Mit Archiven verbindet man in der Regel Kellerräume, verstaubte Kartons und vergilbtes Papier. Mit den soziale Netzwerken und digitalen Informationsdiensten, wie beispielswiese Facebook, Google+ und Twitter, hat sich ein neues Fenster für den öffentlichen Zugriff auf Archivalien aller Art geöffnet - mit dem Effekt, dass immer mehr Archive in den sozialen Medien präsent sind. So wie auch das Landesarchiv NRW, das seit gut vier Monaten bei Facebook vertreten ist. Wir wollten von Dr. Bastian Gillner, Archivrat des Landesarchivs, warum und mit welcher Strategie.
"Tagtäglich millionenfach Bilder und Texte im Internet"
L.I.S.A.: Herr Dr.
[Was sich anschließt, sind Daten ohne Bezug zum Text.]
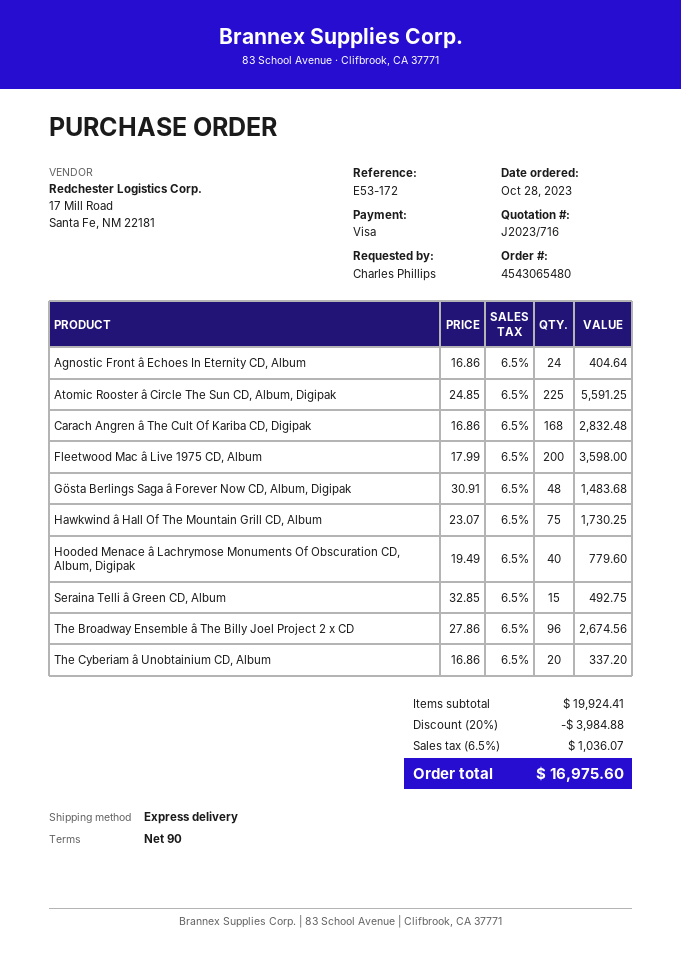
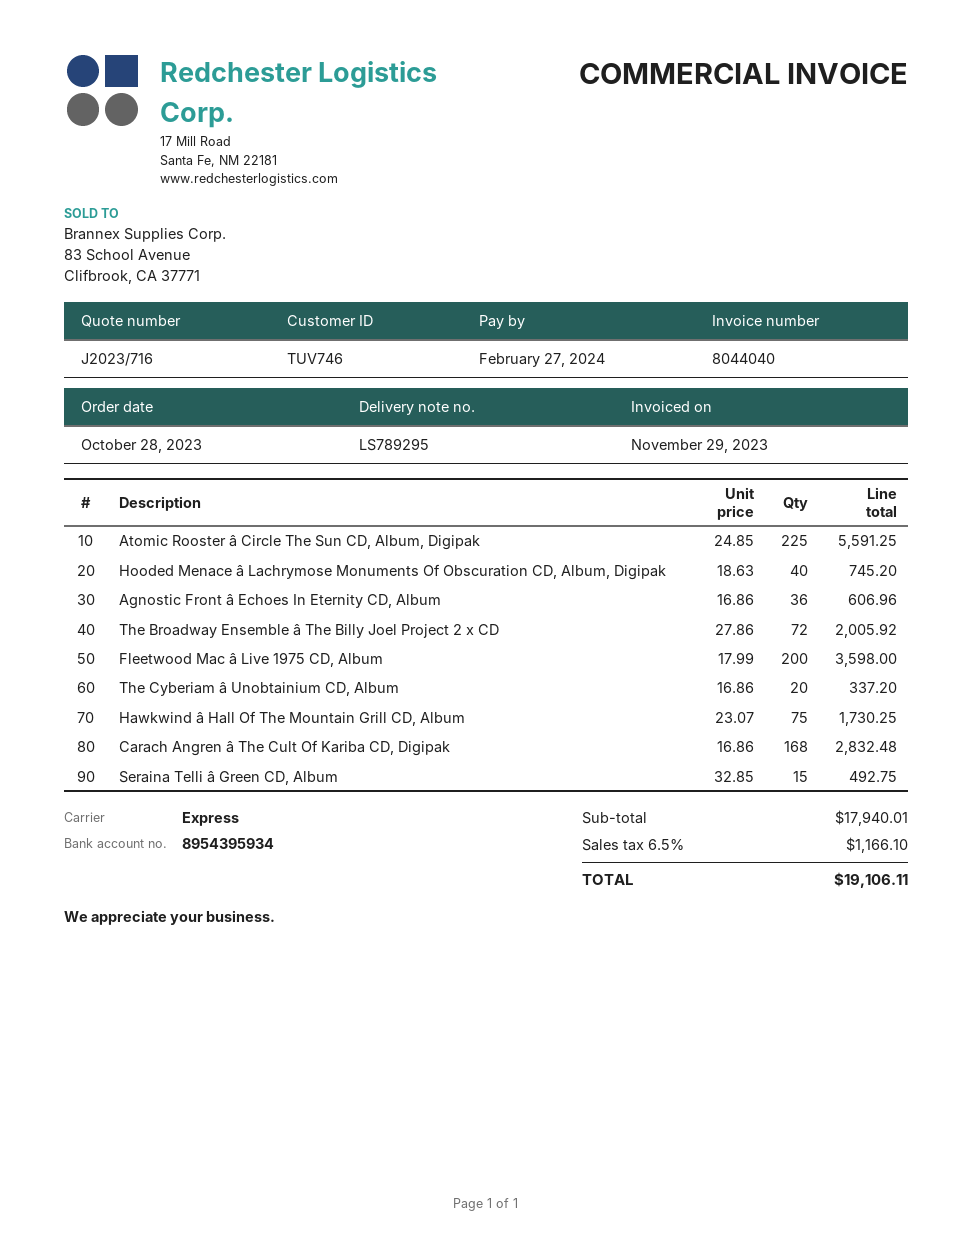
Agnostic Front â Echoes In Eternity CD, Album: 24 x 16.86 = 404.64 -> 36 x 16.86 = 606.96
Gösta Berlings Saga â Forever Now CD, Album, Digipak: 48 x 30.91 = 1483.68 -> none
Hooded Menace â Lachrymose Monuments Of Obscuration CD, Album, Digipak: 40 x 19.49 = 779.60 -> 40 x 18.63 = 745.20
The Broadway Ensemble â The Billy Joel Project 2 x CD: 96 x 27.86 = 2674.56 -> 72 x 27.86 = 2005.92
subtotal: 19924.41 -> 17940.01
discount: 20% = 3984.88 -> none
tax: 6.5% = 1036.07 -> 6.5% = 1166.10
total: 16975.60 -> 19106.11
Gillner, das Landesarchiv NRW beteiligt sich seit einiger Zeit auch an Sozialen Medien, wie beispielsweise Facebook. Was hat das Landesarchiv bewogen, dort präsent zu sein? Ist es auch in anderen Netzwerke aktiv, beispielsweise bei Google+ oder Twitter?
Dr. Gillner: Die Nutzung von sozialen Medien ist für einen wachsenden Teil der Bevölkerung alltägliche Normalität. Auch Einrichtungen aus dem Kultur- und Wissenschaftsbereich entdecken zunehmend die Möglichkeit, ihre Interessenten über soziale Medien bequem und direkt anzusprechen. Das Landesarchiv möchte mit seiner Präsenz auf Facebook dieser veränderten Mediennutzung gerecht werden. Wir wollen unseren Nutzern aktuelle und interessante Meldungen aus dem Landesarchiv mitteilen und ihnen die Möglichkeit geben, diese Inhalte zu kommentieren, mit anderen Nutzern zu diskutieren und schließlich auch weiter zu verbreiten. Es ist schwer vermittelbar, warum tagtäglich millionenfach Bilder und Texte im Internet geteilt werden, warum zu zahllosen Spezialinteressen entsprechende Chats, Foren oder Wikis bestehen, die Archive aber ihre immense Menge an historischen Inhalten nicht in diese Strukturen einbringen. Das unschöne Klischeebild vom Archivar als menschenscheuem Sonderling im verstaubten Keller droht durch die virtuelle Hintertür wieder aufzutauchen, wenn sich die Archive dieser Entwicklung verschließen. Der Facebook-Auftritt des Landesarchivs ist ein Versuch, die archivische Arbeit mit den neuen Informations-, Interaktions- und Kommunikationsstrukturen zu verbinden. Auch unser eigener Channel auf Youtube dient diesem Ziel. Andere Elemente wie Google+ oder Twitter haben wir in der gegenwärtigen Testphase noch nicht genutzt. Eine Zukunftsvision wäre, nicht nur die bekannten allgemeinen Plattformen zu bespielen, sondern die Funktionalitäten der sozialen Medien, also etwa Austausch, Interaktion oder Kollaboration, in spezifische archivische Angebote zu übersetzen, beispielsweise durch die Möglichkeit, die Nutzer an der Transkription oder Verschlagwortung zu beteiligen.